At that time, Great Barrington joined North Adams and Pittsfield in adopting the policy, which designated the town “a safe and inclusive community” that will not enforce federal immigration law or “aid in the detention, transfer, transport or deportation of residents for civil immigration purposes.”

Click here to read the complete text of the Great Barrington Trust Policy, otherwise known as “A Proposal to Designate the Town of Great Barrington as a Safe and Inclusive Community.” Of the Trust Policy, Walsh said his department has already implemented “a lot of it.”

Walsh did not offer any specifics but in January 2018, federal officials from Immigration and Customs Enforcement took a local worker into custody in front of the popular Fuel coffee shop on Main Street.

At a Jan. 14, 2019, meeting of the town selectboard, Great Barrington police Chief Bill Walsh tells John Breasted that the town’s trust policy was not violated in the recent arrest of an immigrant by Immigration and Customs Enforcement as he waves a copy of the policy.

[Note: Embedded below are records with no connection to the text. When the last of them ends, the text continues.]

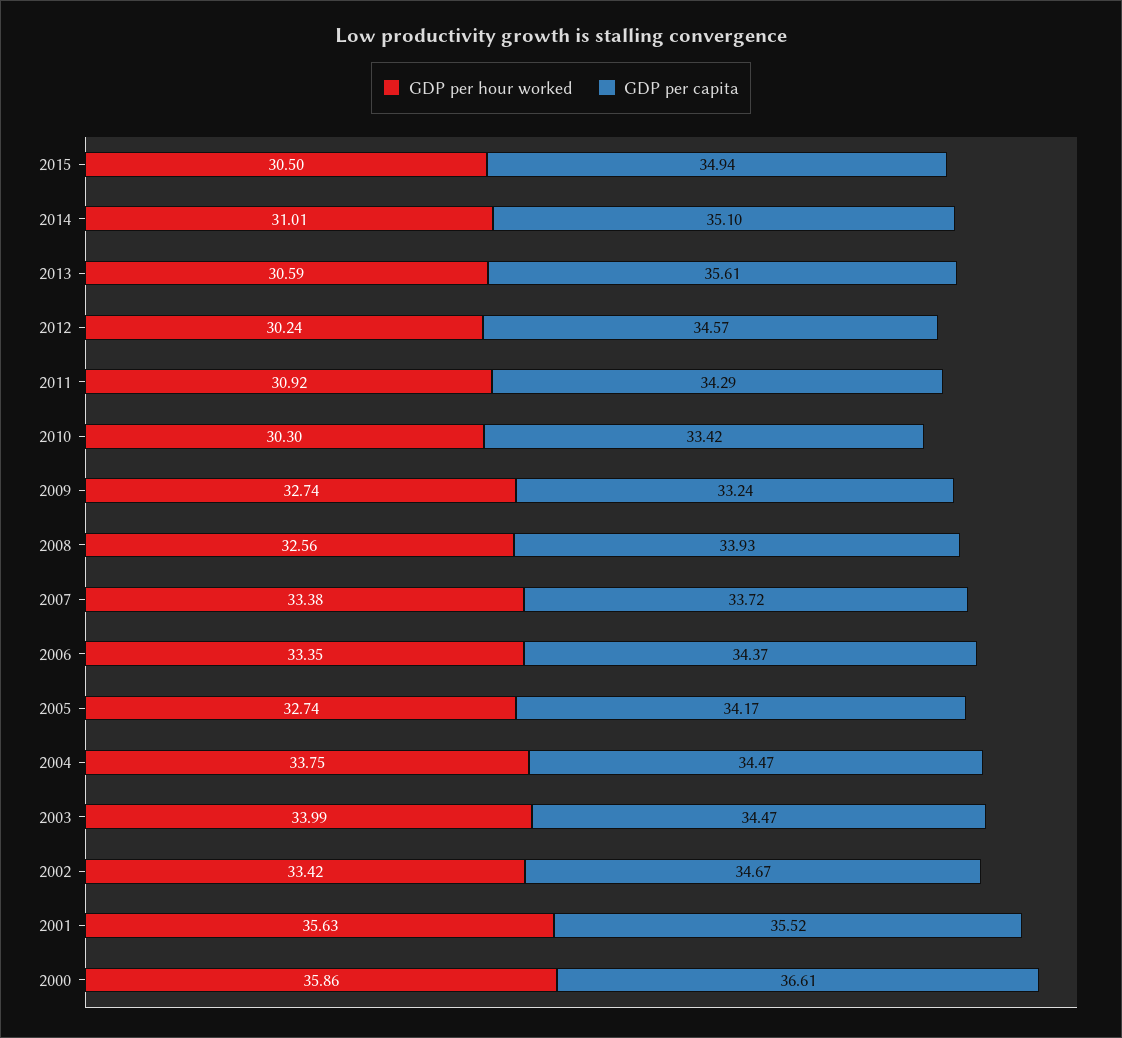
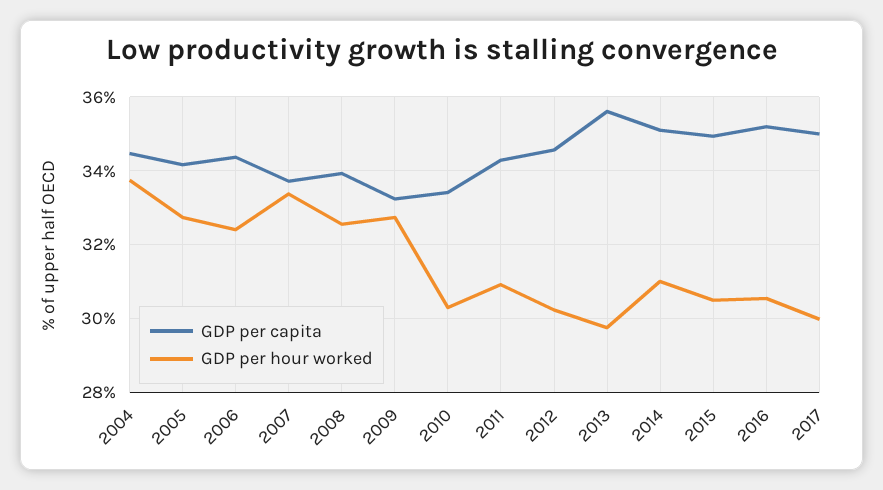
GDP per hour worked, 2013: 30.59 -> 29.8
GDP per hour worked, 2006: 33.35 -> 32.4
GDP per hour worked, 2003: 33.99 -> none
GDP per capita, 2003: 34.47 -> none
GDP per hour worked, 2002: 33.42 -> none
GDP per capita, 2002: 34.67 -> none
GDP per hour worked, 2001: 35.63 -> none
GDP per capita, 2001: 35.52 -> none
GDP per hour worked, 2000: 35.86 -> none
GDP per capita, 2000: 36.61 -> none
GDP per capita, 2016: none -> 35.2
GDP per hour worked, 2016: none -> 30.6
GDP per capita, 2017: none -> 35
GDP per hour worked, 2017: none -> 30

Photo: Terry Cowgill

Great Barrington police did not participate in the arrest but, when asked by ICE, a Great Barrington officer did retrieve the detainee’s medication from his apartment after the detention had been executed. Great Barrington resident John Breasted later alleged that low-level cooperation with ICE ran afoul of the town’s Trust Policy, an accusation that Walsh heatedly denied.

“Without disagreeing with any of this, I’m concerned that we don’t know if this [proclamation] needs to happen,” said selectboard member Ed Abrahams. “Some of this may already be happening.”

Abrahams said, often when people tell him the board should be pursuing certain policies, especially those that involve transparency, he has to inform them that the board is already doing so.

Selectboard member Leigh Davis, whose father Lloyd was a prominent civil rights leader, thanked Burke and said the document was a “great first step and badly needed.” Davis works with the Berkshire branch of the NAACP and said the organization is working on a soon-to-be-published op-ed that “touches on some of the items” in Burke’s proclamation.

“It’s talking about ending police violence and demanding both accountability and justice, and it goes quite into some depth on some of the things that they are suggesting,” Davis said.

Davis offered to help revise the document, adding and deleting as necessary, so that it could be ready for the board to discuss further at its next meeting on July 13.

I don’t want this to be taken as a criticism of the police,” Bannon said. It’s continuing the high standards that we have and making sure that we continue to improve as a town and as a police force and as a selectboard.”